Die Umkehrosmoseanlage entfernt gelöste Feststoffe, Partikel und Lösungsmittel effektiver als andere Filtrationsverfahren. Dies ist auf den angewandten Druck und die selektive Eigenschaft der Membran zurückzuführen. Sie nutzt die Technik der semipermeablen Membran in Kombination mit mehreren Kohlefiltern. Diese werden je nach ihrer Position im Filtrationsprozess als Vor- oder Nachfilter bezeichnet. Das Wasser mit der geringsten Schadstoffkonzentration wird als Permeat, das Wasser mit der höchsten Konzentration als Sole oder Abwasser bezeichnet.
Phasen des RO-Systems
Ein typisches Umkehrosmose-System verfügt über ein bis fünf Filtrationsstufen. Am häufigsten sind Systeme mit drei, vier oder fünf Stufen. Wie erwartet, bietet die fünfstufige Umkehrosmose die höchste Wasserreinigungsstufe, da in der fünften Stufe essentielle Mineralien wieder zugeführt werden. Alle Umkehrosmose-Systeme arbeiten nach denselben Grundprinzipien und umfassen einen oder mehrere Sedimentfilter, einen Aktivkohlefilter und die Umkehrosmosemembran.
1. Stufe – Sedimentfilter
Dies ist typischerweise die erste (Vorfilter-)Stufe im Umkehrosmose-Filtrationsprozess. In dieser Stufe werden sichtbare Verunreinigungen wie Schlamm, Ablagerungen, Schmutz, Staub und andere Sedimente aus dem Wasser, das aus einer Wasserversorgungsquelle (z. B. Brunnen oder Leitungswasser) stammt, abgetrennt.
2./3. Stufe – Vorfilter mit Aktivkohle und RO-Membran
Der Kohlefilter und die Umkehrosmosemembran entfernen Chlor, flüchtige organische Verbindungen (VOCs) und andere Verunreinigungen, die die Farbe oder den Geruch des Wassers beeinträchtigen können. Zu diesen Stufen gehören die voraktivierten Kohlefilter, die Umkehrosmosemembran und die Aktivkohlefilter.

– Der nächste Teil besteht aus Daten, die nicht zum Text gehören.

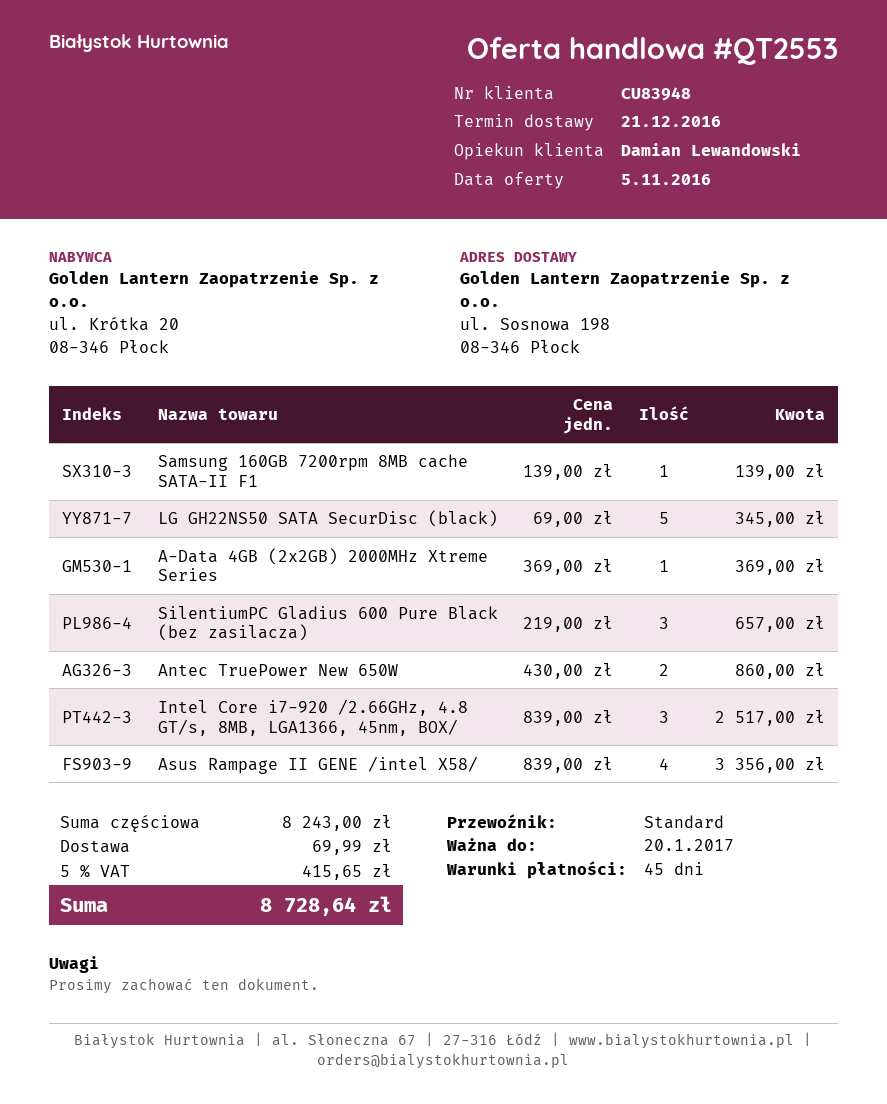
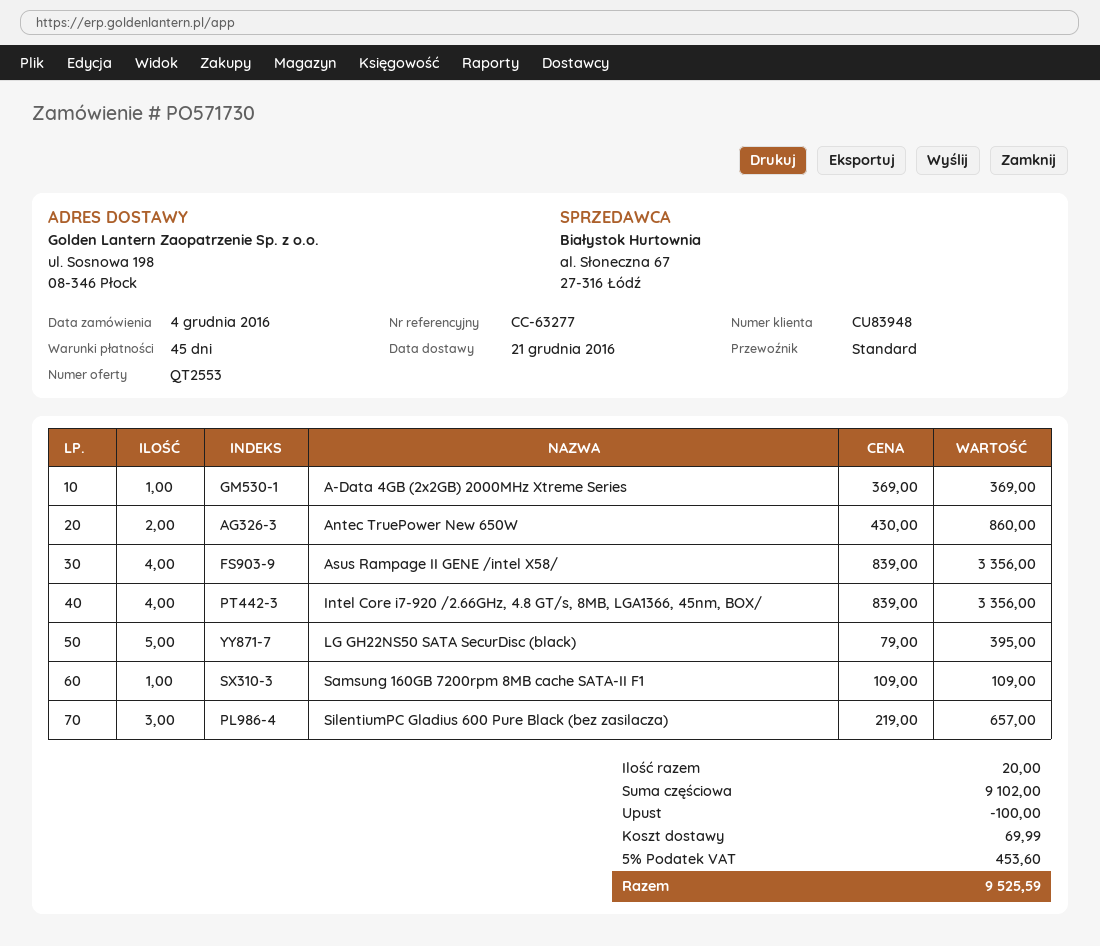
Samsung 160GB 7200rpm 8MB cache SATA-II F1: 1 x 139.00 = 139.00 -> 1 x 109.00 = 109.00
LG GH22NS50 SATA SecurDisc (black): 5 x 69.00 = 345.00 -> 5 x 79.00 = 395.00
Intel Core i7-920 /2.66GHz, 4.8 GT/s, 8MB, LGA1366, 45nm, BOX/: 3 x 839.00 = 2517.00 -> 4 x 839.00 = 3356.00
subtotal: 8243.00 -> 9102.00
discount: none -> 100.00
tax: 5% = 415.65 -> 5% = 453.60
total: 8728.64 -> 9525.59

4. Stufe – Semipermeable Membranen
In diesem Schritt werden weitere schädliche Chemikalien (wie Fluorid, Blei und Chrom) sowie andere Elemente entfernt, indem das Wasser durch die semipermeable RO-Membran gepresst wird. Dabei werden etwa 95 bis 98 % der gesamten gelösten Salze (TDS) im Wasser entfernt.
5. Stufe – Nachfiltration
Hier durchläuft das Wasser eine letzte Filtermembran, die verbleibende Partikel entfernt, die die vorherigen Filterstufen möglicherweise passiert haben. Die meisten 5-stufigen Umkehrosmoseanlagen nutzen eine Remineralisierung, um dem Wasser die in dieser Stufe möglicherweise entfernten Mineralien wieder zuzuführen. In der 5. Stufe verwenden unsere Umkehrosmose-Wasserfilter granulierte Aktivkohlefilter mit einer einzigartigen Mischung aus Kohle, die aus verbrannten Kokosnussschalen gewonnen wird.
6. Stufe – Verbesserte alkalische Filtration
Das im fünften Umkehrosmoseverfahren gewonnene Wasser ist rein, gesund und unbedenklich zum Trinken. Einige Umkehrosmosefilter verfügen jedoch über eine sechste Stufe zur Remineralisierung und Alkalisierung. Da beim Umkehrosmoseverfahren bestimmte Mineralien aus dem Wasser entfernt werden, dient die sechste Stufe dazu, diese wichtigen Mineralien wieder zuzuführen und gleichzeitig den Säuregehalt zu senken, um das Wasser basisch zu machen. Basisches Wasser bietet zahlreiche Vorteile, darunter eine verbesserte Hydratation und antioxidative Eigenschaften.